The $320m sale of BHP’s Cerro Colorado copper mine in northern Chile to private equity fund EMR Capital has collapsed following the latter’s failure to meet the financing conditions for the deal within the agreed timeline.
As per the agreement reached in June this year, the total consideration for the deal comprised $230m in cash, $40m in proceeds from copper inventories and a further $50m depending on changes to copper prices.
An unnamed BHP spokesperson was quoted by Reuters as saying: “The decision to call off the deal was agreed upon by both parties after it became clear that financing conditions would not be met within the agreed upon timeline.”
BHP, which is focused on copper projects owing to the growing demand for the metal from electric vehicle manufacturers, operates two more mines in Chile, apart from Cerro Colorado.
However, the company is only interested in large-scale projects and deems Cerro Colorado as small-scale, according to Reuters.

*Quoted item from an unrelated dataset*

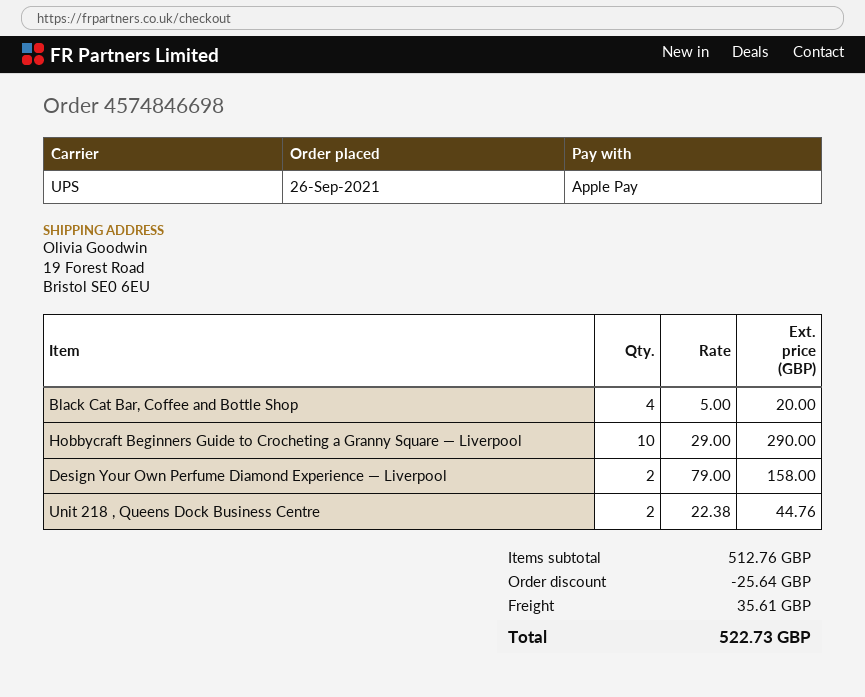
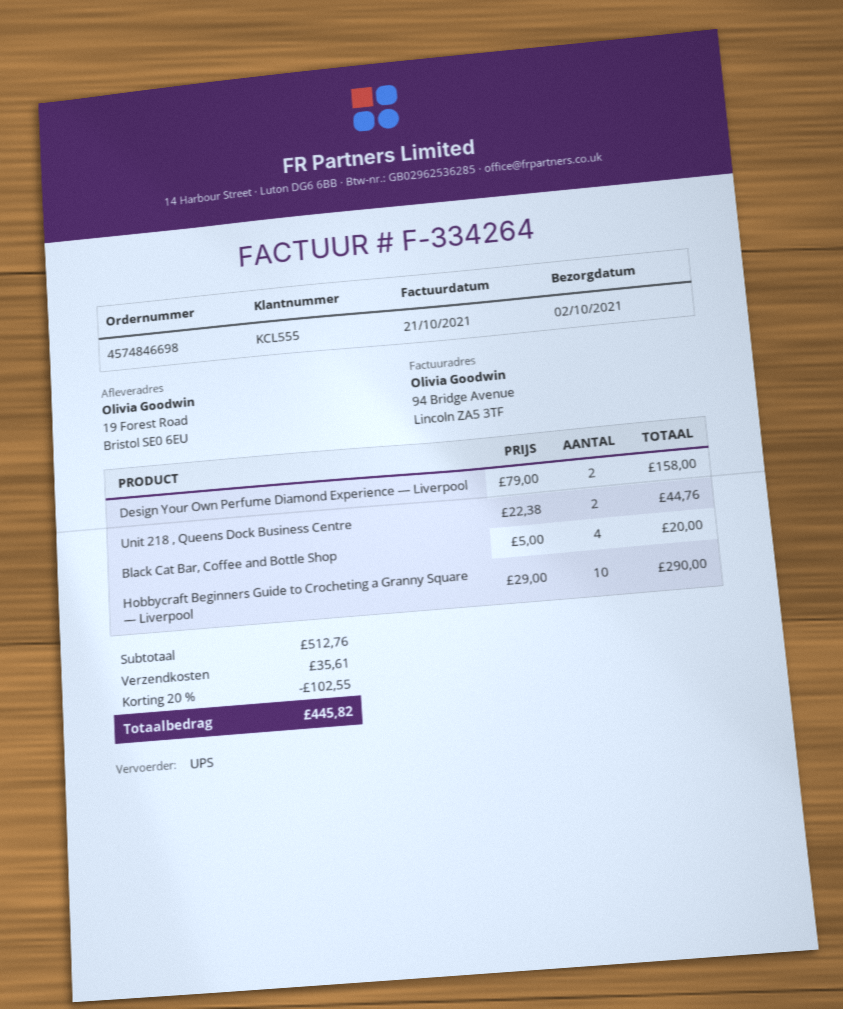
discount: 25.64 -> 102.55
total: 522.73 -> 445.82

Located in the Atacama Desert, Cerro Colorado produced 65,000t of copper cathode for the 2017 fiscal year, which is significantly less than the output from BHP’s Escondida mine, located in the region.
The environmental licence for the mine is set to expire in 2023, but it could be extended.
EMR was quoted by Bloomberg as saying: “The decision to terminate the Cerro Colorado agreement was mutually agreed after it became clear that the financing conditions of the transaction would not be satisfied within this timeframe.”
Last month, BHP announced the discovery of a potential new iron oxide, copper, gold (IOCG) mineralised system, located near its operations at Olympic Dam in South Australia.